I am not a real American because, like Bill Ayers, I believe that "The war in Vietnam was an illegal invasion and occupation, much of it conducted as a war of terror against the civilian population. The U.S. military killed millions of Vietnamese in air raids - like the ones conducted by McCain - and entire areas of the country were designated free-fire zones, where American pilots indiscriminately dropped surplus ordinance - an immoral enterprise by any measure."
In a recent article written by Mr. Ayers, he states:
" McCain and Palin - or as our late friend Studs Terkel put it, "Joe McCarthy in drag" - would like to bury the '60s. The '60s, after all, was a time of rejecting obedience and conformity in favor of initiative and courage. The '60s pushed us to a deeper appreciation of the humanity of every human being.

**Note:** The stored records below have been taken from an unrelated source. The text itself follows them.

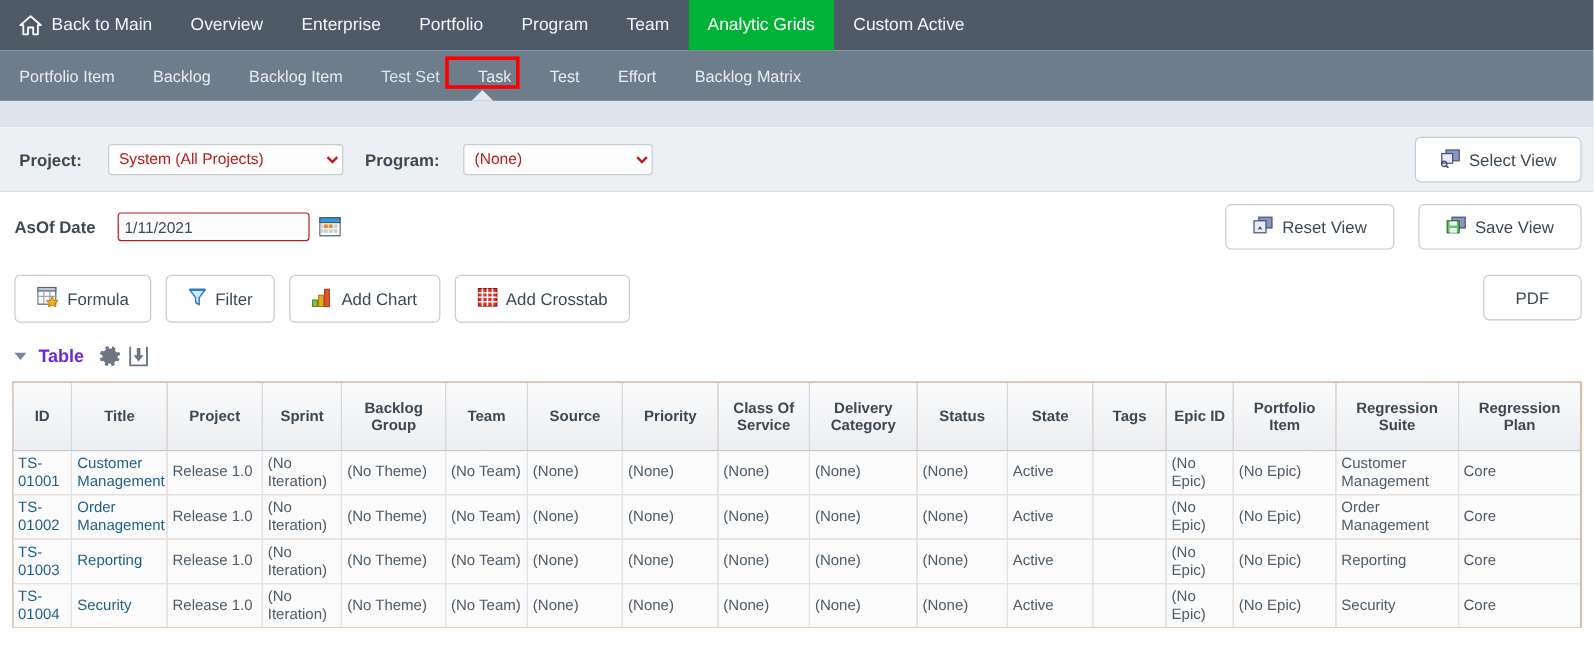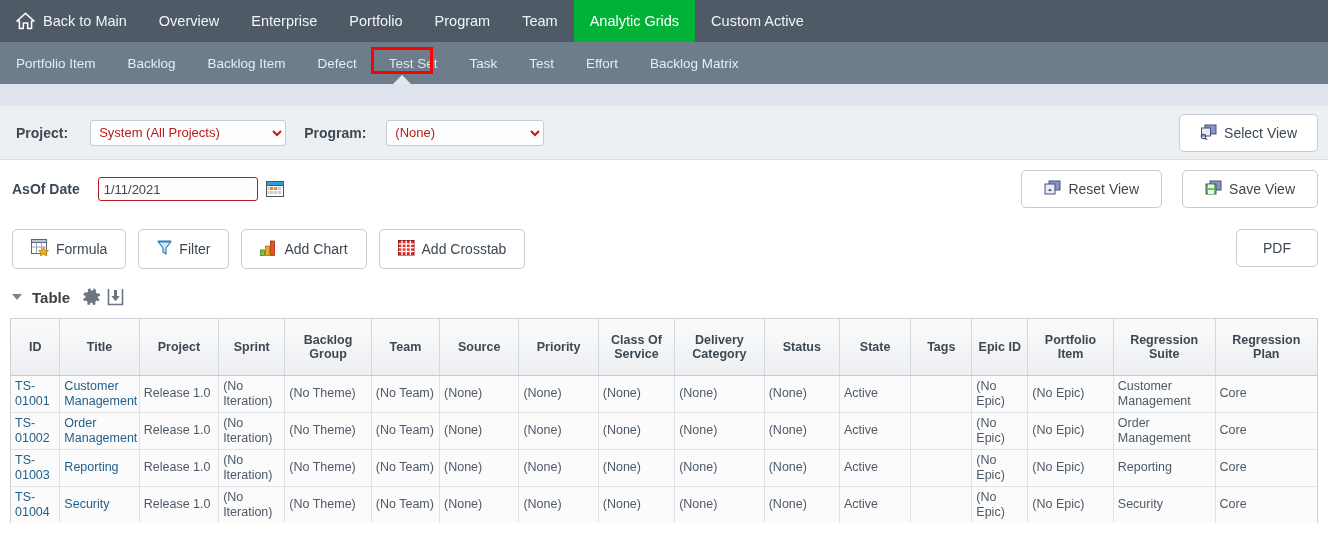--- a/index.html
+++ b/index.html
@@ -140,21 +140,21 @@
     gap: 6px;
   }
   .caret {
     width:0;height:0;
     border-left:5px solid transparent;
     border-right:5px solid transparent;
     border-top:6px solid #7a8691;
     margin-right:4px;
     cursor:pointer;
   }
-  .tablehead .title { font-size: 15px; font-weight: bold; color:#404040; margin-right:6px;text-align:center;}
+  .tablehead .title { font-size: 15px; font-weight: bold; color:#6d28d9; margin-right:6px;text-align:center;}
 
   .gridwrap {
     margin: 4px 10px 0 10px;
     border: 1px solid #c9d0d7;
     border-bottom: none;
     height: 205px;
     overflow: hidden;
     background: #f97316;
   }
   table.grid {
@@ -230,23 +230,20 @@
 
 <div class="subnav">
   <div class="subnav-item">
       <span>Portfolio Item</span>
     </div>
   <div class="subnav-item">
       <span>Backlog</span>
     </div>
   <div class="subnav-item">
       <span>Backlog Item</span>
-    </div>
-  <div class="subnav-item">
-      <span>Defect</span>
     </div>
   <div class="subnav-item marked">
       <span>Test Set</span>
     </div>
   <div class="subnav-item">
       <span>Task</span>
     </div>
   <div class="subnav-item">
       <span>Test</span>
     </div>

And that is the threat it poses to the right wing, hence the attacks and all the guilt by association.
McCain and Palin demanded to "know the full extent" of the Obama-Ayers "relationship" so that they can know if Obama, as Palin put it, "is telling the truth to the American people or not."

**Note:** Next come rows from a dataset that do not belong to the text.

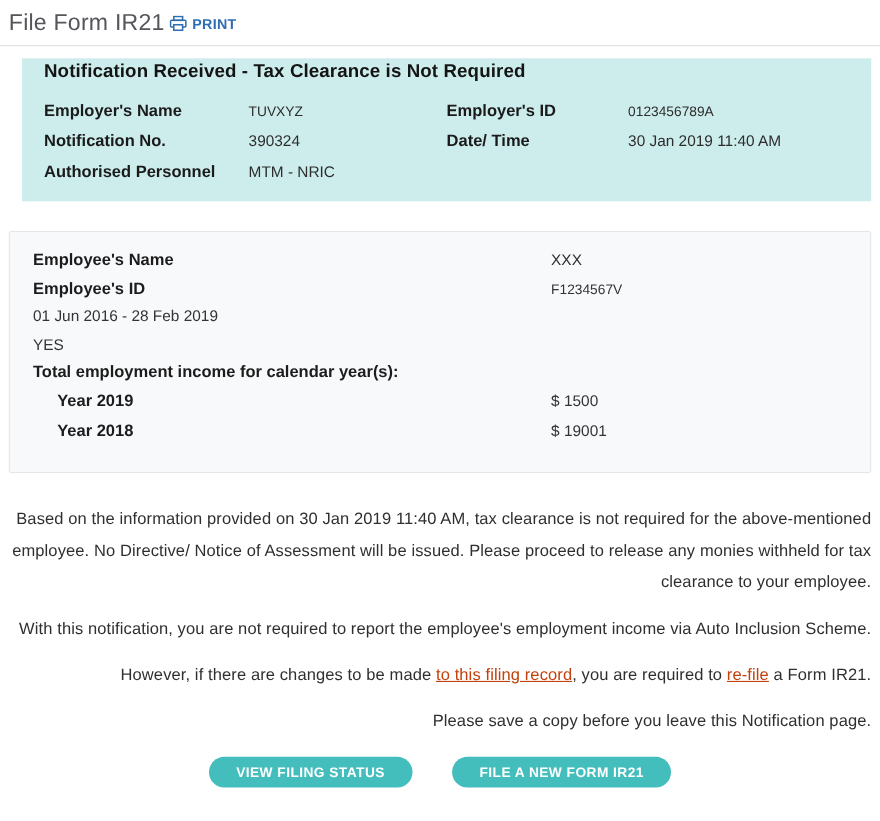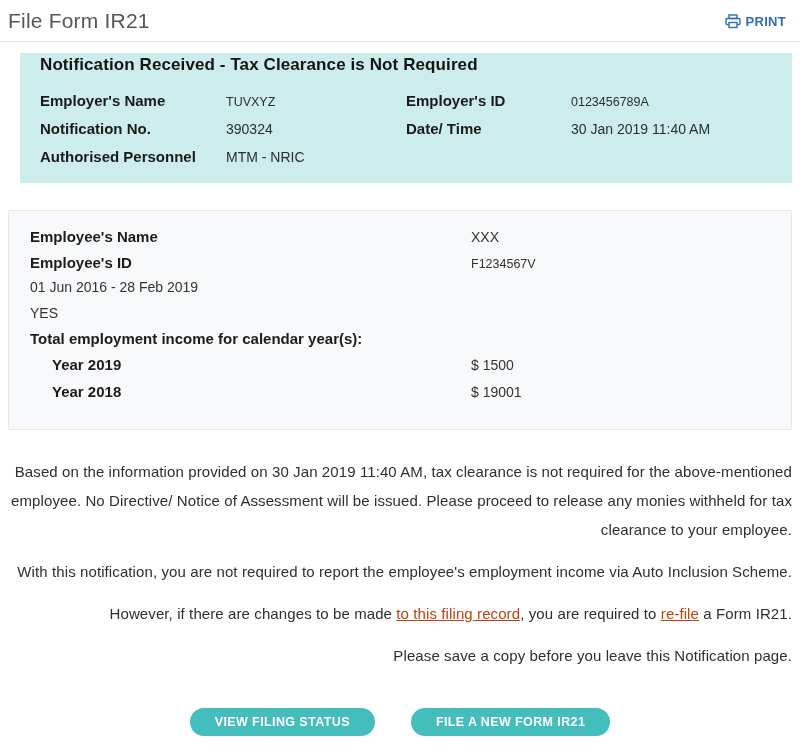--- a/index.html
+++ b/index.html
@@ -10,21 +10,20 @@
     font-family: "Liberation Sans", sans-serif;
     color: #2f2f2f;
     overflow: hidden;
   }
   .page { width: 800px; height: 746px; position: relative; }
 
   
   .page-header {
     display: flex;
     align-items: center;
-    justify-content: space-between;
     padding: 9px 10px 8px 8px;
     border-bottom: 1px solid #e2e2e2;
   }
   .page-title {
     font-size: 21px;
     font-weight: 400;
     color: #55565b;
     letter-spacing: 0.2px;
   }
   .print-btn {
@@ -75,20 +74,21 @@
     margin: 27px 8px 0 8px;
     background: #f8f9fb;
     border: 1px solid #e4e6e9;
     border-radius: 2px;
     padding: 17px 20px 18px 21px;
   }
   .emp-row {
     display: flex;
     align-items: baseline;
     min-height: 25.5px;
+    gap: 30px;
   }
   .emp-row.tall { min-height: 27.5px; }
   .emp-label {
     flex: 0 0 441px;
     font-size: 15px;
     font-weight: 700;
     color: #1c1c1c;
   }
   .emp-label.indent { padding-left: 22px; }
   .emp-value { font-size: 14px; color: #333; }
@@ -123,21 +123,20 @@
     padding: 0 25px;
     border: none;
     border-radius: 14px;
     background: #44bdbd;
     color: #ffffff;
     font-family: "Liberation Sans", sans-serif;
     font-size: 12.5px;
     font-weight: 700;
     letter-spacing: 0.4px;
     cursor: pointer;
-    margin-top: 20px;
   }
 </style>
 </head>
 <body>
 
 <div class="page">
 
   <header class="page-header">
     <h1 class="page-title">File Form IR21</h1>
     <button class="print-btn">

This is just plain stupid.
Obama has continually been asked to defend something that ought to be at democracy's heart: the importance of talking to as many people as possible in this complicated and wildly diverse society, of listening with the possibility of learning something new, and of speaking with the possibility of persuading or influencing others.
The McCain-Palin attacks not only involved guilt by association, they also assumed that one must apply a political litmus test to begin a conversation.
On Oct. 4, Palin described her supporters as those who "see America as the greatest force for good in this world" and as a "beacon of light and hope for others who seek freedom and democracy." But Obama, she said, "Is not a man who sees America as you see it and how I see America." In other words, there are "real" Americans - and then there are the rest of us."
Count me in with "the rest of us"!
I know that I am not a real American because I agree whole heartedly with Mr. Ayers when he says:
" In a robust and sophisticated democracy, political leaders - and all of us - ought to seek ways to talk with many people who hold dissenting, or even radical, ideas. Lacking that simple and yet essential capacity to question authority, we might still be burning witches and enslaving our fellow human beings today.
Maybe we could welcome our current situation - torn by another illegal war, as it was in the '60s - as an opportunity to search for the new.
Perhaps we might think of ourselves not as passive consumers of politics but as fully mobilized political actors. Perhaps we might think of our various efforts now, as we did then, as more than a single campaign, but rather as our movement-in-the-making.
We might find hope in the growth of opposition to war and occupation worldwide. Or we might be inspired by the growing movements for reparations and prison abolition, or the rising immigrant rights movement and the stirrings of working people everywhere, or by gay and lesbian and transgender people courageously pressing for full recognition.
Yet hope - my hope, our hope - resides in a simple self-evident truth: the future is unknown, and it is also entirely unknowable.
History is always in the making. It's up to us. It is up to me and to you. Nothing is predetermined. That makes our moment on this earth both hopeful and all the more urgent - we must find ways to become real actors, to become authentic subjects in our own history.
We may not be able to will a movement into being, but neither can we sit idly for a movement to spring full-grown, as from the head of Zeus.
We have to agitate for democracy and egalitarianism, press harder for human rights, learn to build a new society through our self-transformations and our limited everyday struggles.
At the turn of the last century, Eugene Debs, the great Socialist Party leader from Terre Haute, Ind., told a group of workers in Chicago, "If I could lead you into the Promised Land, I would not do it, because someone else would come along and lead you out."
In this time of new beginnings and rising expectations, it is even more urgent that we figure out how to become the people we have been waiting to be.